Zhao Lu, Wang Ruihao, Fang Hui, Song Bo, Liang Dongyi, Xu Yuming
Department of Neurology, The First Affiliated Hospital of Zhengzhou University, Zhengzhou, Henan, People's Republic of China.
Department of Neurology, University of Erlangen-Nuremberg, D-91054 Erlangen, Germany.
J Pain Res. 2019 Jul 24;12:2247-2250. doi: 10.2147/JPR.S204869. eCollection 2019.
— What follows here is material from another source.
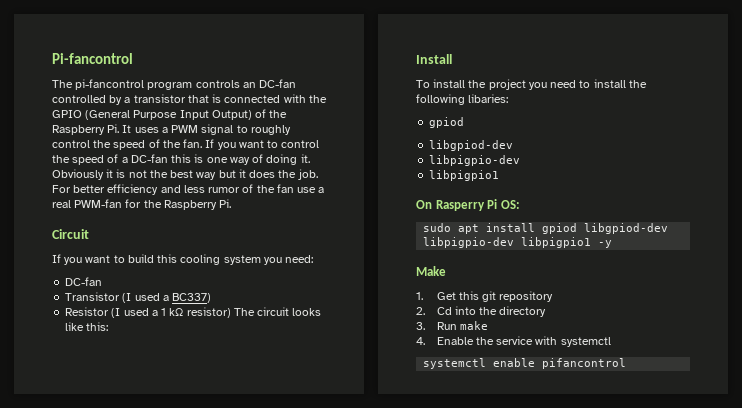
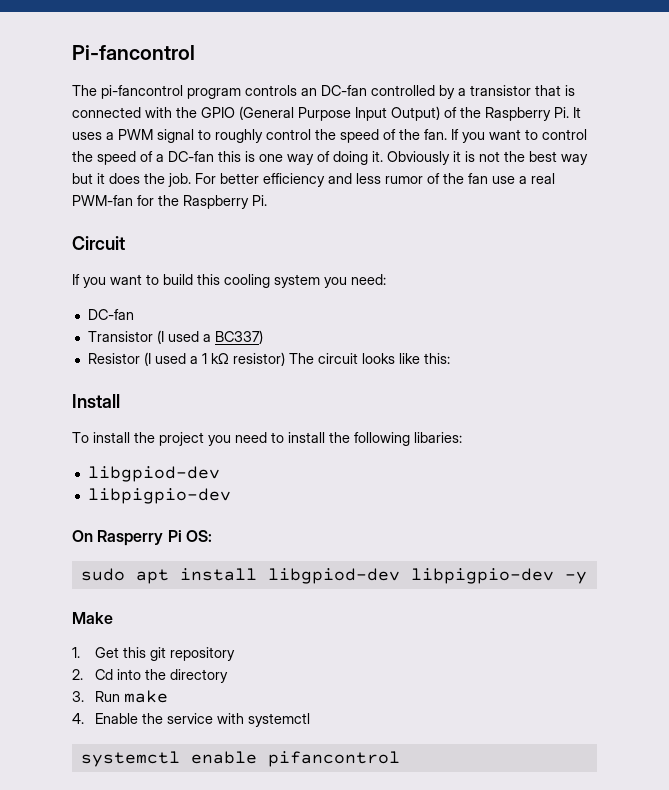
[429,117,465,128] // gpiod -> (462, 437) none
[429,170,500,181] // libpigpio1 -> (231, 496) none
[542,223,578,234] gpiod -> (257, 574) none
[521,237,592,248] libpigpio1 -> (554, 576) none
The clinical manifestations of the transient headache and neurologic deficits with cerebrospinal fluid lymphocytosis (HaNDL) syndrome are variable, and involuntary movements have not been reported. The etiology and treatment of the syndrome are not entirely clarified.
A 25-year-old female presented with recurrent transient headache, involuntary movements (left upper extremity chorea) and paralysis. Lumbar punctures showed intracranial hypertension and cerebrospinal fluid pleocytosis. Symptoms and intracranial hypertension were relieved after administration of steroids.
DISCUSSION/CONCLUSION: Chorea may also present in the HaNDL syndrome. Steroids might relieve the symptoms of the HaNDL syndrome, which indicates the possible treatment strategy for HaNDL and supports the infectious or postinfectious autoimmune etiology hypothesis.
伴有脑脊液淋巴细胞增多的短暂性头痛和神经功能缺损(HaNDL)综合征的临床表现多变,且尚未有不自主运动的相关报道。该综合征的病因和治疗尚未完全明确。
一名25岁女性出现反复发作的短暂性头痛、不自主运动(左上肢舞蹈症)和瘫痪。腰椎穿刺显示颅内高压和脑脊液细胞增多。给予类固醇治疗后,症状和颅内高压得到缓解。
讨论/结论:舞蹈症也可能出现在HaNDL综合征中。类固醇可能缓解HaNDL综合征的症状,这提示了HaNDL可能的治疗策略,并支持感染性或感染后自身免疫病因假说。